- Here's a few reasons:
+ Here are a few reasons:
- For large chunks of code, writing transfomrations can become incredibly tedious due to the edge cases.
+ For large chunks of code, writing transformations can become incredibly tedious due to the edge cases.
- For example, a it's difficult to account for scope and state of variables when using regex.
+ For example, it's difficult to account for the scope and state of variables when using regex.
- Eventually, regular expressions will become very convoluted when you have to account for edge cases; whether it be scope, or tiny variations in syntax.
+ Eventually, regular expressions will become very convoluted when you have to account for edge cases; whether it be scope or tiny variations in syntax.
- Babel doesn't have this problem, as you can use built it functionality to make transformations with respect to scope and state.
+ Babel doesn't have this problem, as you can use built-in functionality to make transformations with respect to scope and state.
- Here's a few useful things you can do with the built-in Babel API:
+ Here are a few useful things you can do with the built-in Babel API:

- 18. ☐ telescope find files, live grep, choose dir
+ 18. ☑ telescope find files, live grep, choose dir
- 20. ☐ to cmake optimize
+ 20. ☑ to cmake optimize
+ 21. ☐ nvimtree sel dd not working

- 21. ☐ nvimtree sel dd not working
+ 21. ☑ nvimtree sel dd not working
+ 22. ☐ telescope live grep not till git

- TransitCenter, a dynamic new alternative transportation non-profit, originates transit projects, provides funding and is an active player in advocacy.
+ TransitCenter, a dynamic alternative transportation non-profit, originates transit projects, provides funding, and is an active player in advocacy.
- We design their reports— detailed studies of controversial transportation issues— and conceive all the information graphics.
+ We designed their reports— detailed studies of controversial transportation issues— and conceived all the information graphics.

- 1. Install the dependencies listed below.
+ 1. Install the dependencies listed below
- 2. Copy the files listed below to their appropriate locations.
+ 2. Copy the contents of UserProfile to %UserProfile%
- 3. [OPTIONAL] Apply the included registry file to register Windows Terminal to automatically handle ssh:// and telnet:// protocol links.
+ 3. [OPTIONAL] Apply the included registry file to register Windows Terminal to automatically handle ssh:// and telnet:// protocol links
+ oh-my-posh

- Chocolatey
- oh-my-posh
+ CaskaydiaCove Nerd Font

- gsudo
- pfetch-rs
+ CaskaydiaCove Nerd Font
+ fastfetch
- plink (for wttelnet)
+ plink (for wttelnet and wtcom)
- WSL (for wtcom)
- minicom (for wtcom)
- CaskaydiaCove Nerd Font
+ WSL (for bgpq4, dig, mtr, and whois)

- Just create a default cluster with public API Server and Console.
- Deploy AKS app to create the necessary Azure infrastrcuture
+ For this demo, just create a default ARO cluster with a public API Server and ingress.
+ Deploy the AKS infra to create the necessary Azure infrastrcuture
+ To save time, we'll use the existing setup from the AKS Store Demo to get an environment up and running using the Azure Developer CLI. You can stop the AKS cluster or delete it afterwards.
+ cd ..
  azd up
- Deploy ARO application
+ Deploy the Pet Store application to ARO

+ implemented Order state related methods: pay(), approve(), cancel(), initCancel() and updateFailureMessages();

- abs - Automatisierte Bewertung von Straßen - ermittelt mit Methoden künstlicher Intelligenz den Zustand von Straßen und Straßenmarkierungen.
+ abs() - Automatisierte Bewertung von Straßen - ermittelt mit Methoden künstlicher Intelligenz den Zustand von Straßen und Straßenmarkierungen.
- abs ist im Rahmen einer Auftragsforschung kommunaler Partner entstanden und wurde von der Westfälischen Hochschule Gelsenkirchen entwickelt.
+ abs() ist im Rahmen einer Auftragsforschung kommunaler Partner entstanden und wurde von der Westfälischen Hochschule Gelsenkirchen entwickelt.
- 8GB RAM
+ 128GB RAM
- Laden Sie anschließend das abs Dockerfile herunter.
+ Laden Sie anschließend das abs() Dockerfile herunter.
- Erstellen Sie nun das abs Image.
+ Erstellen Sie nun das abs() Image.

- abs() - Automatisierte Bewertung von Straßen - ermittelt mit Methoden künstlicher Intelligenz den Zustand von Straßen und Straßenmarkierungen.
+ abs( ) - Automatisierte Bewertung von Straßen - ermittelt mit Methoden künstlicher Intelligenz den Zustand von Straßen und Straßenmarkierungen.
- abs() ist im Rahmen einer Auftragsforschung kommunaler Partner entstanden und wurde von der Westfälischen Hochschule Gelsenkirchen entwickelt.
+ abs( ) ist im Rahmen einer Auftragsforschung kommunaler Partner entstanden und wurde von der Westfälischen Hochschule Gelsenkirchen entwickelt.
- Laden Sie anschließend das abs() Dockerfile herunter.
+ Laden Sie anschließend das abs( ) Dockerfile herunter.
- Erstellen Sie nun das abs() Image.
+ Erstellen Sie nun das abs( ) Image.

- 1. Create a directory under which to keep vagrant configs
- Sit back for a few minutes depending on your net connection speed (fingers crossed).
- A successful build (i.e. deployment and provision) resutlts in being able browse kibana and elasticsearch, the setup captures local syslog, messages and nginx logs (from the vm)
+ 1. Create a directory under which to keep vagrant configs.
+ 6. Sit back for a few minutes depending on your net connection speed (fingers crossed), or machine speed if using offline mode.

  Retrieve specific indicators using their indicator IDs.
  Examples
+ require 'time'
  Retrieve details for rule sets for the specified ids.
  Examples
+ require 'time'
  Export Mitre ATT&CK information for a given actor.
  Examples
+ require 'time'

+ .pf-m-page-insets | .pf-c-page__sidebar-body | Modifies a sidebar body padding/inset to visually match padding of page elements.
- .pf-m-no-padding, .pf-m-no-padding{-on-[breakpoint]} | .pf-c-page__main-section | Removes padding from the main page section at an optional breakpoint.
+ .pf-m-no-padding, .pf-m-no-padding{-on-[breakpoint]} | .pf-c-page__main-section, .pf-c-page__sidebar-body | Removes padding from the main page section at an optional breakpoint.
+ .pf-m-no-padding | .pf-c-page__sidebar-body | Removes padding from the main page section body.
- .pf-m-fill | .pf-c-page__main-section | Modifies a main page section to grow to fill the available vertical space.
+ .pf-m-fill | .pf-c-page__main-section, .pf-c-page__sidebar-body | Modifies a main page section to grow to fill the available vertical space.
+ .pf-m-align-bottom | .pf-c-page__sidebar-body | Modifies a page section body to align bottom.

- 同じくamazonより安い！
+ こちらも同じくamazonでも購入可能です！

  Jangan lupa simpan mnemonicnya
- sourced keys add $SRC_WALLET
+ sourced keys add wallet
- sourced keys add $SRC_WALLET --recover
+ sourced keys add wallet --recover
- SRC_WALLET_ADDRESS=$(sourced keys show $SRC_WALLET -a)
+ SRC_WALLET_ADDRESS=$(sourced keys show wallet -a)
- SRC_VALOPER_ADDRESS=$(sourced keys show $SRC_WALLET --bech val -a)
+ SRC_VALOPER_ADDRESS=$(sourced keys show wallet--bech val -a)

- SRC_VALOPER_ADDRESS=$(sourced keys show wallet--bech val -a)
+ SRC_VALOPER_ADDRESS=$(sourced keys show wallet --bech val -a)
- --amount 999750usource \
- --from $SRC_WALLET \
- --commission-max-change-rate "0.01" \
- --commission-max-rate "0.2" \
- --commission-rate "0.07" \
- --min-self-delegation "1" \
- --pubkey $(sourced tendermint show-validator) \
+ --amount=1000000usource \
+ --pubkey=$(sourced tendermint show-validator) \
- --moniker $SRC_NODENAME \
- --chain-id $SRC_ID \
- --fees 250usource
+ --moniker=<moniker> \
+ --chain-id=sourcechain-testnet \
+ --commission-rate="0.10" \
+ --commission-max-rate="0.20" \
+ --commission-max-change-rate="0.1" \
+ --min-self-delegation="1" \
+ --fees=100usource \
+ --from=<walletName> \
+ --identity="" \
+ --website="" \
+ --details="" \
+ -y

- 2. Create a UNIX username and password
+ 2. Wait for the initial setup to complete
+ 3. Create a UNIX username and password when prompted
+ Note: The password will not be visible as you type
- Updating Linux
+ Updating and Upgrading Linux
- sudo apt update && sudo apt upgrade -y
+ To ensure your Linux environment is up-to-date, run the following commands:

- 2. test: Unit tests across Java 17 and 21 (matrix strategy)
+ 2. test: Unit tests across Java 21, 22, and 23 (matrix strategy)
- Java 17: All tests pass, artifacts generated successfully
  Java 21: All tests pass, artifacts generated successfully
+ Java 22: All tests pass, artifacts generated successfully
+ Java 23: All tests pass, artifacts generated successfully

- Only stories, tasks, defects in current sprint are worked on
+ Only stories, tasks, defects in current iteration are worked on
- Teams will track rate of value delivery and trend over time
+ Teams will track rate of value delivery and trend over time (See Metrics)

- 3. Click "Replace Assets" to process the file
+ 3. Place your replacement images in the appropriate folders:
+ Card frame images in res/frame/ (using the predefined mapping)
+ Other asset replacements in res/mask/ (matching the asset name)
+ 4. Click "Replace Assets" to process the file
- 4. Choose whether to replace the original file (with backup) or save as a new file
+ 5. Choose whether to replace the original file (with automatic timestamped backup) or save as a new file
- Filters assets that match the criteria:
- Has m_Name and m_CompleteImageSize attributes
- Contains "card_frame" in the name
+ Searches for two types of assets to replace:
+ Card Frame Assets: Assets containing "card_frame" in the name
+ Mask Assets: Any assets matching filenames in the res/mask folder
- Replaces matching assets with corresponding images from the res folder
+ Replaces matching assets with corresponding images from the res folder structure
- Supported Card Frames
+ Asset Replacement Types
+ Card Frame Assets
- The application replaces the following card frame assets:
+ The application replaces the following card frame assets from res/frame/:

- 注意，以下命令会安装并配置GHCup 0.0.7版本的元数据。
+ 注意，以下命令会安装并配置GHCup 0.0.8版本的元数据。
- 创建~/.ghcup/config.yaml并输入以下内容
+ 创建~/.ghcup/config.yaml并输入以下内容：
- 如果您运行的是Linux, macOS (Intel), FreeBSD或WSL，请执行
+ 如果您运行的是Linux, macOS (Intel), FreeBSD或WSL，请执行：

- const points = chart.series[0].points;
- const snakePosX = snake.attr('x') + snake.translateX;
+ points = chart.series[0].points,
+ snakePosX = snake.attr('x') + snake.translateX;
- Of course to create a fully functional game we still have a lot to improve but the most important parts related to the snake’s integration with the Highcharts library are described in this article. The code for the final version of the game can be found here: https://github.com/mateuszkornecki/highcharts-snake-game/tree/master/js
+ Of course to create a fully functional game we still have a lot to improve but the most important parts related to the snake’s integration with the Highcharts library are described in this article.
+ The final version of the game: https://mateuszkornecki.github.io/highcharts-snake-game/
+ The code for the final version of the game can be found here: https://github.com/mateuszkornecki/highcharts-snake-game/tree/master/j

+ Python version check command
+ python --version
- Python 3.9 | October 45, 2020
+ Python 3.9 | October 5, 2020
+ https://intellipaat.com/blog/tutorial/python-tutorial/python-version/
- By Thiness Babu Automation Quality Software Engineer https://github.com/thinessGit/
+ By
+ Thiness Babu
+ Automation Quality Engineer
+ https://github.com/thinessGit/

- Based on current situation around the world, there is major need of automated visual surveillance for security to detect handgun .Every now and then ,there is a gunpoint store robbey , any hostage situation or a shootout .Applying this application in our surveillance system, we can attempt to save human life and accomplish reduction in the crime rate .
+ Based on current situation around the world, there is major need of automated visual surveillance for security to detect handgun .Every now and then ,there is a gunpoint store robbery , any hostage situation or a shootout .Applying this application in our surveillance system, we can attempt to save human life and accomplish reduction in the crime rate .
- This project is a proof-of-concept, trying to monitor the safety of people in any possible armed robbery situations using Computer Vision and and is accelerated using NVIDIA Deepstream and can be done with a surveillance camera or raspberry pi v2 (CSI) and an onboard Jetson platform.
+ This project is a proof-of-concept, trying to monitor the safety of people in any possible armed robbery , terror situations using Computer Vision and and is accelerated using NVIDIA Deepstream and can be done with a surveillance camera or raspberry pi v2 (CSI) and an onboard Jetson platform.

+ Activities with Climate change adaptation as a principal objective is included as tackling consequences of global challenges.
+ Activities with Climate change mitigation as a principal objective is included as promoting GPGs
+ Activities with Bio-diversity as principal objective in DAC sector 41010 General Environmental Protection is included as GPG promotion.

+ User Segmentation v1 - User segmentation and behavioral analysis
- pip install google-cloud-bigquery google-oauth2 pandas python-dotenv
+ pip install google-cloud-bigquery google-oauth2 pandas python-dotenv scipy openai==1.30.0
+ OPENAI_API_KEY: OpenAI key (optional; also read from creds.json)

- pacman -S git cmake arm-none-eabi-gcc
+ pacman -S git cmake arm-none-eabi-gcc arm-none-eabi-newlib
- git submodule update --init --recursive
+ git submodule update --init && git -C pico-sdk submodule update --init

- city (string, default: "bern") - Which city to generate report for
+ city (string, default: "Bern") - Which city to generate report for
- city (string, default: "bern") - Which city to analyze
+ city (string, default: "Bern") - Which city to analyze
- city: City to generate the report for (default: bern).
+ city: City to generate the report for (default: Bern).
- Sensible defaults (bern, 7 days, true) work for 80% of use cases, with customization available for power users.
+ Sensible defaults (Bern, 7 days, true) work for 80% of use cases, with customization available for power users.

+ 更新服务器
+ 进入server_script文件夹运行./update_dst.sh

------------------------------------

■ **Exercise aim**
Find the word "cloud" in the records and pull out each line that has it.

■ **Response to this task**
- pip install google-cloud-bigquery google-oauth2 pandas python-dotenv
+ pip install google-cloud-bigquery google-oauth2 pandas python-dotenv scipy openai==1.30.0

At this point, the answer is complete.